Bourrasque ! Un nuage de papillons s'enfuit du blé ; pas une réponse ne s'envola. L'être de chrome poursuivait sa marche d'un pas lourd, de grands sourcils froncés dessinés sur l'assiette.


— M-monsieur l'Agent ?


— Hmm... Oui, Xibouz ?


— Vous avez l'air en colère... Pourquoi vous avez des sourcils ?


— Heu... – un énorme sourire illumina le carton : ça, c'était pour mieux faire peur à l'orage, mais ça n'a pas l'air de vraiment fonctionner...


— C'est pas bien, l'orage ?


— Pas ici.


Miaou.


Nouveau coup de tonnerre. Lumière dans les confins arrières ! Xibouz ravala sa question, reprenant son périple à travers la houle d'or...


— Eh ! Mais ça chatouille les joues, comme les collines aux fleurs qui chatouillent les genoux ! Monsieur l'Agent, c'est comme là-bas ?


Le colosse s'arrêta. Une... deux secondes...

...

Puis :


— Non, Xibouz.
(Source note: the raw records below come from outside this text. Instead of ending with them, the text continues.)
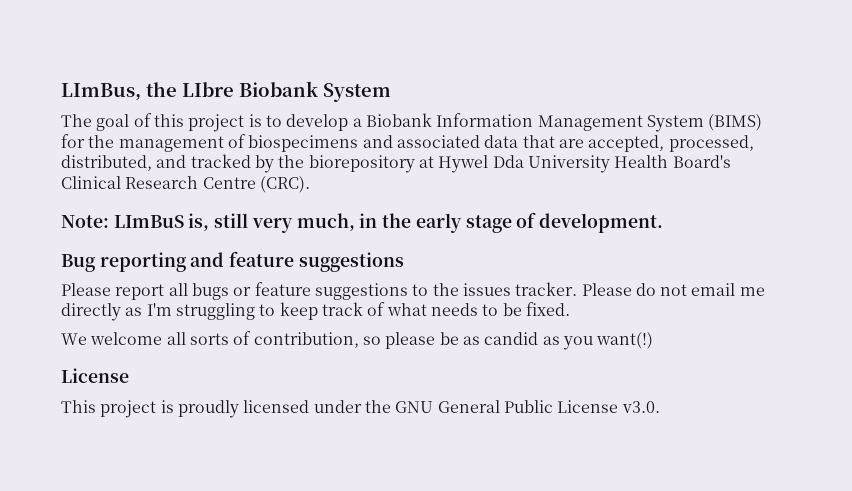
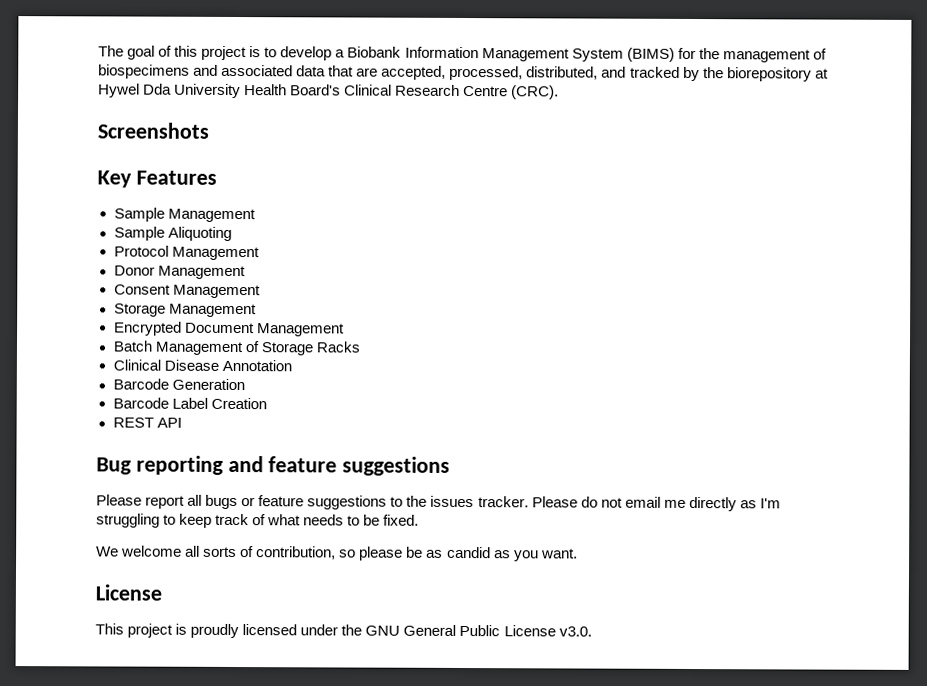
[61,81,391,102] LImBus, the LIbre Biobank System // -> (98, 51) none
[61,212,663,233] Note: LImBuS is, still very much, in the early stage of development. -> [97,122,209,139] [97,170,217,188] [113,207,256,223] [113,226,232,241] [113,245,260,261] [113,265,246,280] [113,284,261,299] [113,303,257,318] [113,321,345,337] [112,340,361,356] [112,359,292,372] [112,378,245,391] [112,397,267,410] [112,417,182,428] Screenshots // Key Features // Sample Management // Sample Aliquoting // Protocol Management // Donor Management // Consent Management // Storage Management // Encrypted Document Management // Batch Management of Storage Racks // Clinical Disease Annotation // Barcode Generation // Barcode Label Creation // REST API
[596,332,654,349] want(!) -> [540,548,578,559] want.

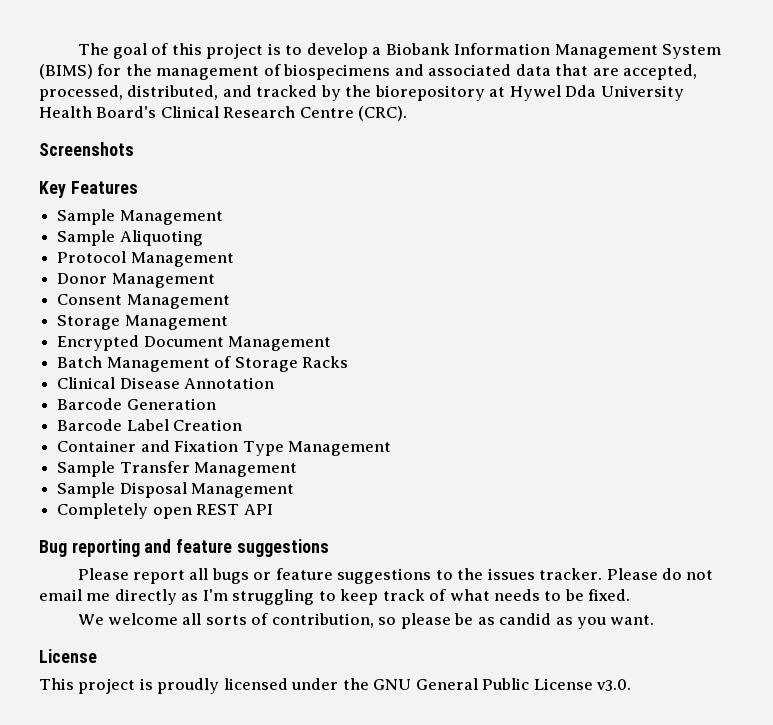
(267, 403) none -> [57,440,391,456] [57,461,298,477] [57,482,295,498] [57,503,192,519] Container and Fixation Type Management // Sample Transfer Management // Sample Disposal Management // Completely open

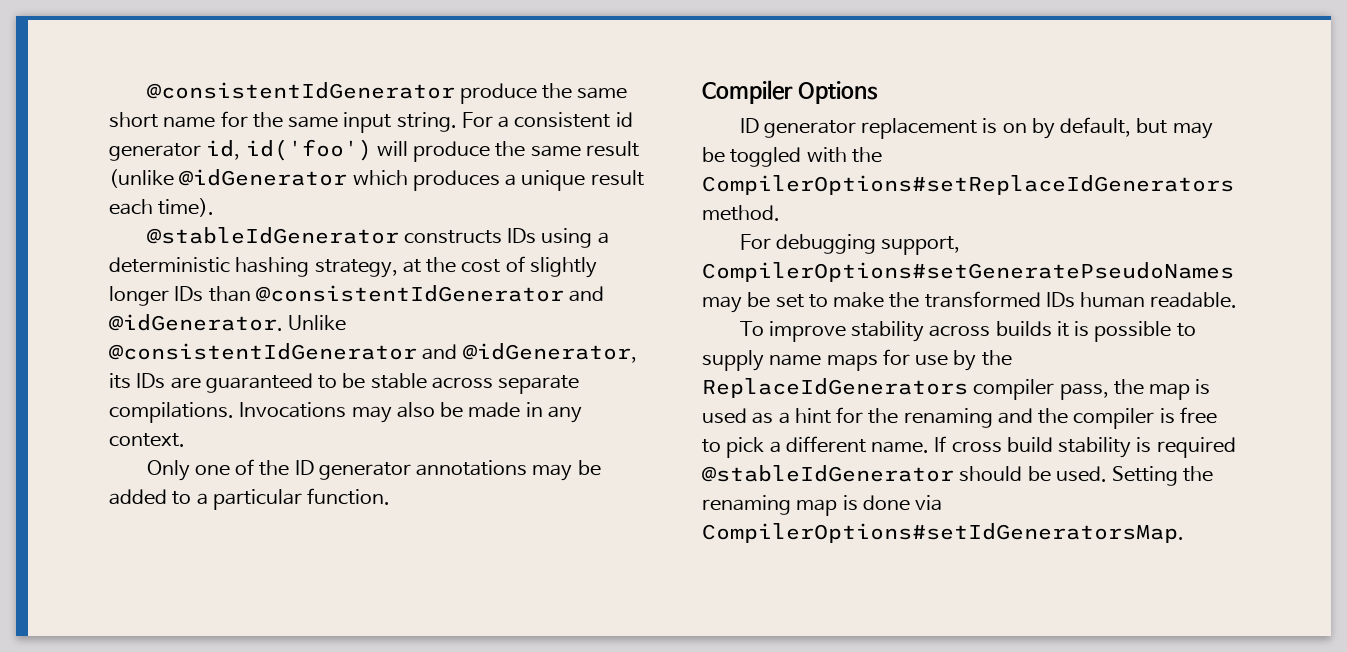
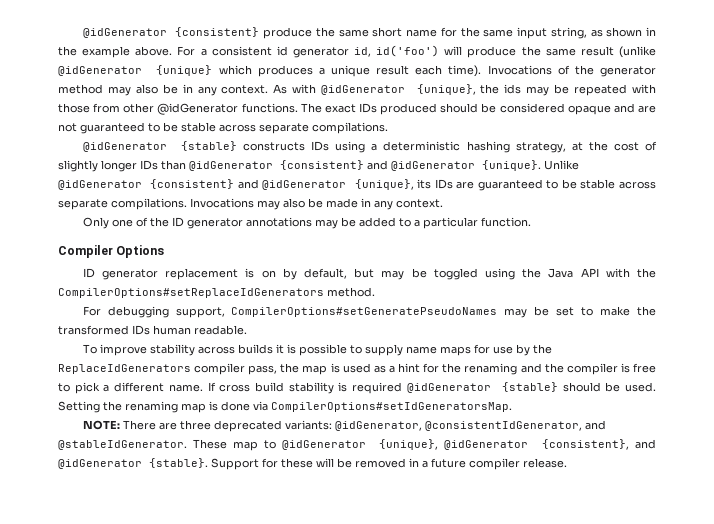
[146,82,455,99] @consistentIdGenerator -> [82,27,260,38] @idGenerator {consistent}
[396,112,457,132] string. -> [550,27,656,39] [58,46,173,58] string, as shown in the example above.
(348, 177) none -> [156,65,213,76] {unique}
[146,227,399,244] // @stableIdGenerator -> [487,65,656,77] [58,84,656,96] [58,103,657,115] [58,122,388,134] [82,141,237,152] Invocations of the generator method may also be in any context. As with @idGenerator {unique}, the ids may be repeated with those from other @idGenerator functions. The exact IDs produced should be considered opaque and are not guaranteed to be stable across separate compilations. // @idGenerator {stable}
[255,285,605,302] [109,314,347,331] [109,343,637,363] @consistentIdGenerator and @idGenerator. Unlike @consistentIdGenerator and @idGenerator, -> [189,160,579,171] [58,179,414,190] @idGenerator {consistent} and @idGenerator {unique}. Unlike @idGenerator {consistent} and @idGenerator {unique},
(802, 157) none -> [484,268,599,280] using the Java API
[702,465,954,482] @stableIdGenerator -> [406,382,558,393] @idGenerator {stable}
(1184, 533) none -> [82,420,606,432] [58,439,656,451] [58,458,567,470] // NOTE: There are three deprecated variants: @idGenerator, @consistentIdGenerator, and @stableIdGenerator. These map to @idGenerator {unique}, @idGenerator {consistent}, and @idGenerator {stable}. Support for these will be removed in a future compiler release.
Les plantes des champs d'or sont rugueuses et ne sentent pas le parfum.


— Ah...


— Mais ça n'a pas toujours été le cas ! Un jour, quand j'étais en balade sur les canopées, une mère lapin m'a confié que des fleurs en rouge coloraient ces rigoles, jadis.


— Oh ! Mais pourquoi elles ne sont plus là ?


— Elles ont décidé de nous attendre au pied des collines. D'ailleurs, nous ferions mieux de nous dépêcher, Xibouz. L'été dégringole.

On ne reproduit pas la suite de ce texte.